La machine à laver ronronne pendant que je glisse un filet de vanille dans la pâte des scones.
Il n'y a plus de beurre dans mon frigo et il n'est pas temps, encore, de quitter mon pyjama pour aller en acheter. Mais il reste de l'huile d'olive, c'est bien aussi.
Dans la cuisine, penchée sur le robot, je repense à la veille. Le goût de la liberté est celui de l'anguille. Et rester le temps que je veux assise sur un banc à Sugamo, c'est tout ce que je demande à la vie.
Parfois, je fais le pari de ne rien acheter avant qu'il n'y ait vraiment plus rien à manger chez moi.
Mais je ne voudrais pas me dispenser non plus des moments passés ici, contre les coussins, à tapisser la pièce de nos mots.
Haricots verts dans le congélo. Pâtes et pulpe de tomate dans le placard. Levure (bientôt la fin) et vanille et poudre d'amande dans le tiroir du bas. Carottes, pommes de terre, lait, lait de soja, yaourt, tofu, miso dans le frigo.
Parler de nos anciennes blessures les ravive ou les soigne ?
Cinq minutes de préchauffage. Dix minutes de cuisson.
Au réveil, l'autre jour, j'avais oublié la question que, dans mon rêve, je lui avais posée. Mais demeurait le souvenir, si net, de sa réponse : "Mais c'est parce que tu étais si négative !". Elle avait raison. Nous avions 14 ou 15 ans et je n'avais pas beaucoup d'estime pour la vie.
A la sortie du four, le thé est vert et les scones ont de jolies taches de rousseur.

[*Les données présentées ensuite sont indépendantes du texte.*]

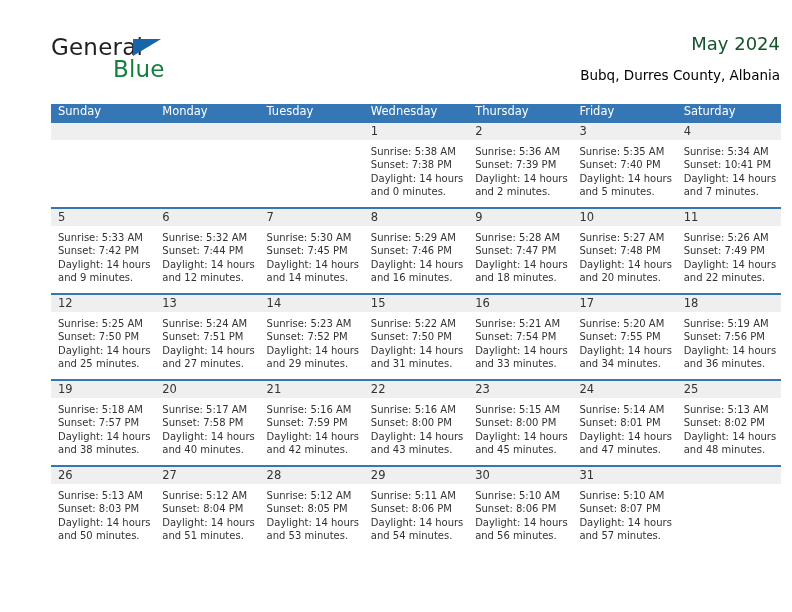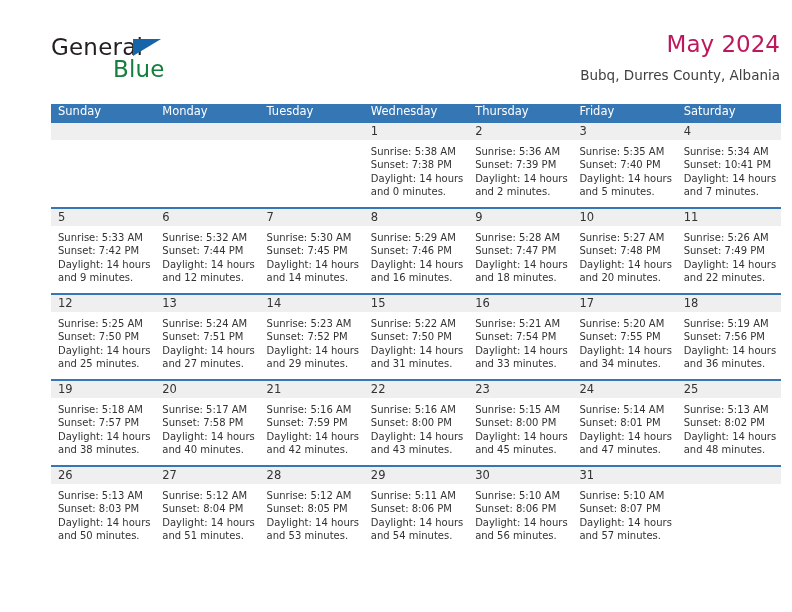"May 2024" .cal-title { color: #be185d -> #14532d; font-size: 23px -> 18px }
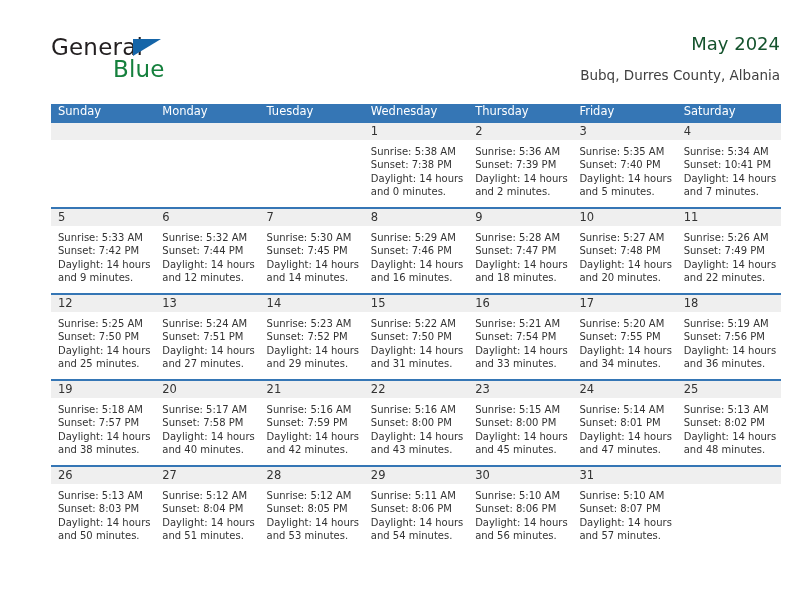"Bubq, Durres County, Albania" .cal-subtitle { color: #404040 -> #000000 }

ça m'arrive de me demander si moi, j'apparais parfois dans les rêves des autres comme eux dans les miens. Ou alors si je ne suis qu'une pâle silhouette dans l'arrière fond de leurs souvenirs, quelqu'un qui fait de la figuration et dont on ne connait pas le nom.
Il y a du vent mais j'irai à mon rendez-vous à vélo.

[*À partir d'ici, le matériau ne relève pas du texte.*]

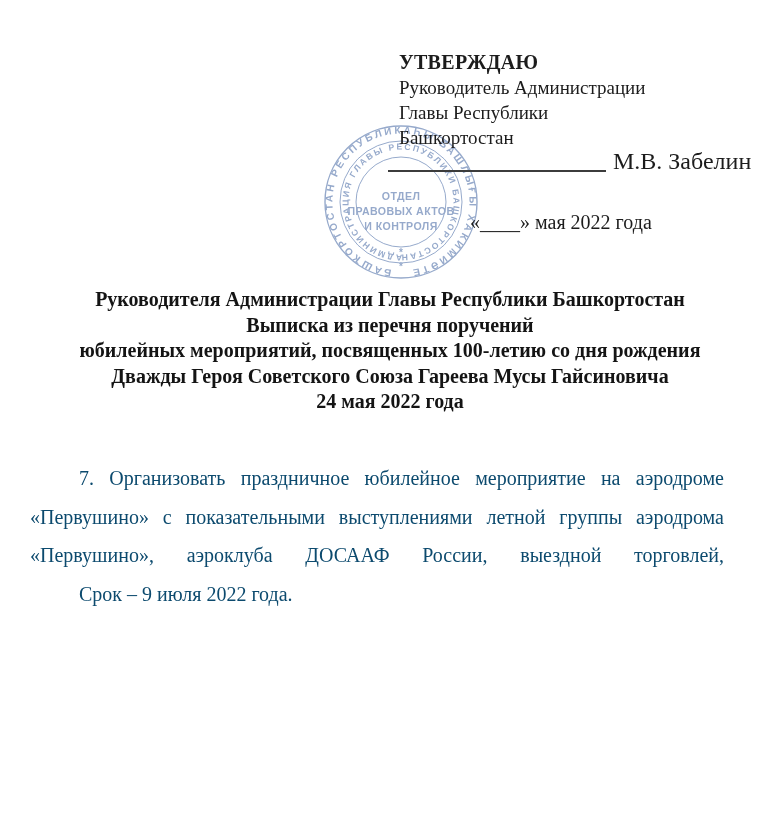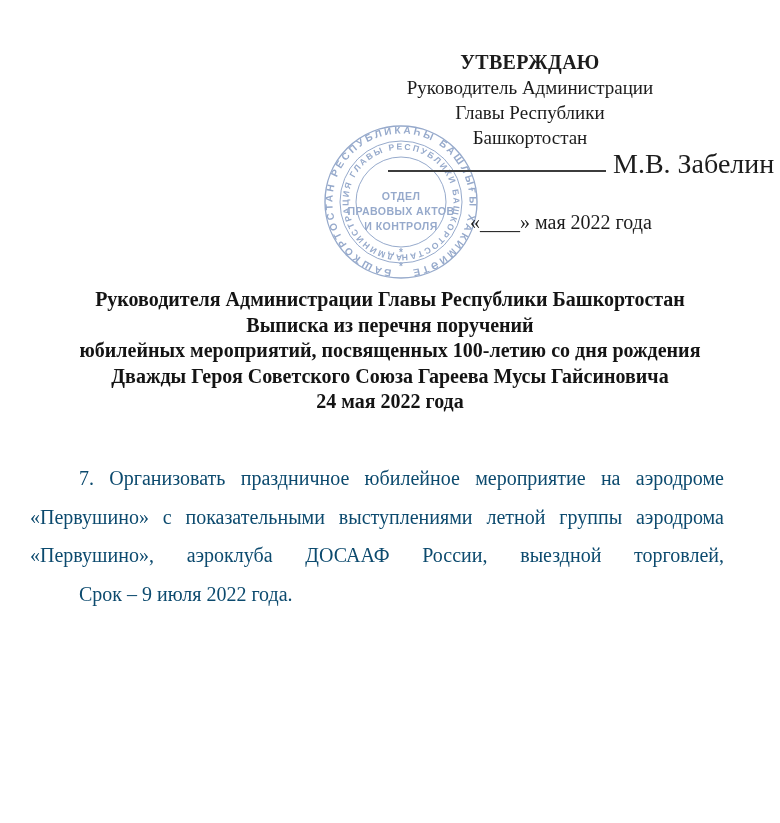"УТВЕРЖДАЮ" .approve-block { text-align: center -> left }
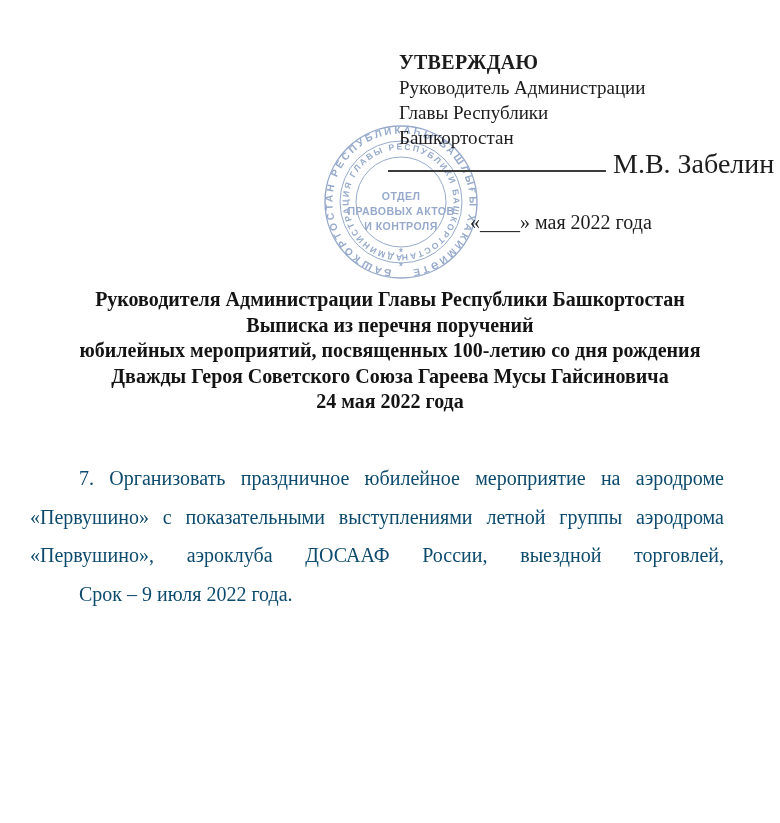"М.В. Забелин" .sig-name { font-size: 28px -> 24px }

Il y a une tache verte dans ma tasse Moumine. Je repense au papa Ours "quelqu'un a bu dans ma tasse". Mais non, Boucle d'Or n'est pas venue dans mon sommeil : c'est une algue de ma soupe de la veille qui a tenté de s'incruster dans la porcelaine.
J'ai le temps, c'est à midi.
Le regard qu'il a sur moi à présent se superpose à ce qu'il a vu de mon adolescence. Quand il me parle de qui j'étais, je mesure le chemin parcouru.
J'aimais déjà le soleil mais je ne mangeais pas de scones le dimanche matin. Peut-être que j'aurais dû.
1 commentaire:
"Parler de nos anciennes blessures les ravive ou les soigne ?"
Probablement les deux, la guérison passe par un dépassement de ce qui nous fait souffrir, ce qui nécessite de s'y replonger ... pour progresser. On est guéri quand on n'en souffre plus ...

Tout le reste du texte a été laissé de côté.